При всей причудливости нарративов, которые дарят нам мастера воображения, они воспроизводят историю и, более того, ее осуществляют. Всякий раз нам рассказывают о взаимодействиях письма и власти, о взаимопревращениях поэтов и королей. Проза Гоголя, далекий предвестник русской революции, под пером безумца создает новый мир, и пишущий становится королем. Проза Сологуба призывает вполне уже реальную революцию, и поэта выбирают в короли, на этот раз демократическим голосованием. Проза Пастернака пытается понять и освоить свершившуюся революцию, и поэт вытесняется на край жизни, но оказывается в центре прозы, а писатель, наоборот, пишет о поэте из самого центра власти. Проза Набокова вспоминает, остраняет и, наконец, старается забыть революцию, так что миллионер-психиатр — хозяин жизни, которая не знала революции, — пишет сентиментальный роман, а беглый король становится комментатором чужой поэзии. Утопия сменяется меланхолией и переходит в паранойю; но над всем этим царствует ирония, единственное оружие литературы.

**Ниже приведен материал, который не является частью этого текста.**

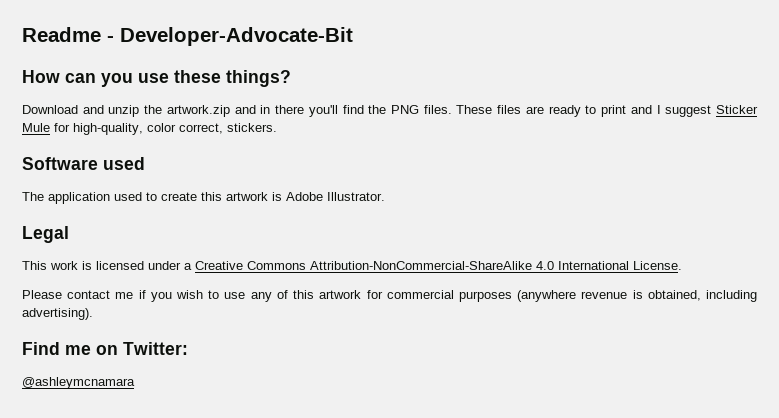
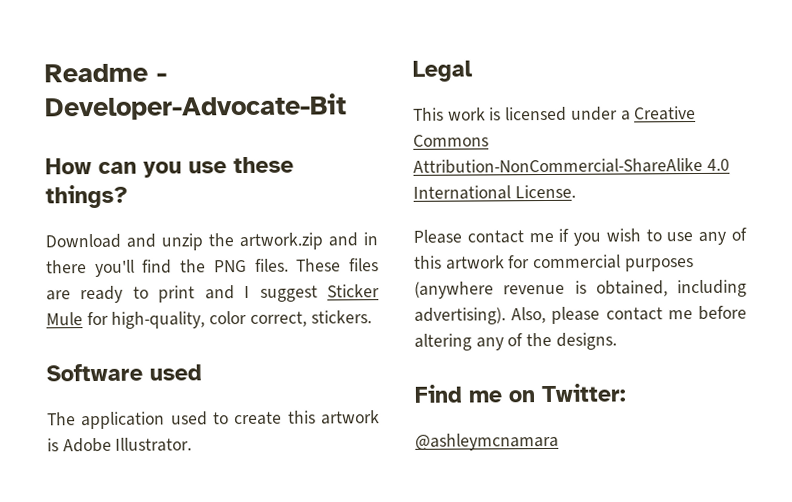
(93, 314) none -> [511,305,747,324] [414,332,617,351] Also, please contact me before altering any of the designs.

10. Заключение в поисках метода: Новый историзм
Как бы ни называть нынешнюю интеллектуальную ситуацию — постмарксизм, постструктурализм, постмодернизм, постапокалипсизм, — за этим стоит недоверие к большим историям, радикальным теориям, привилегированным точкам зрения. Интересен отдельный момент, текст, индивид; и если раньше это понимали писатели, то теперь это понимают в тех научных областях, которые по-русски называются гуманитарными. Такая ситуация противоречива. Наука предавалась абстракции столетиями. Избегая абстракций, наука избегает саму себя. Тем не менее она, как род литературной и преподавательской деятельности, продолжается.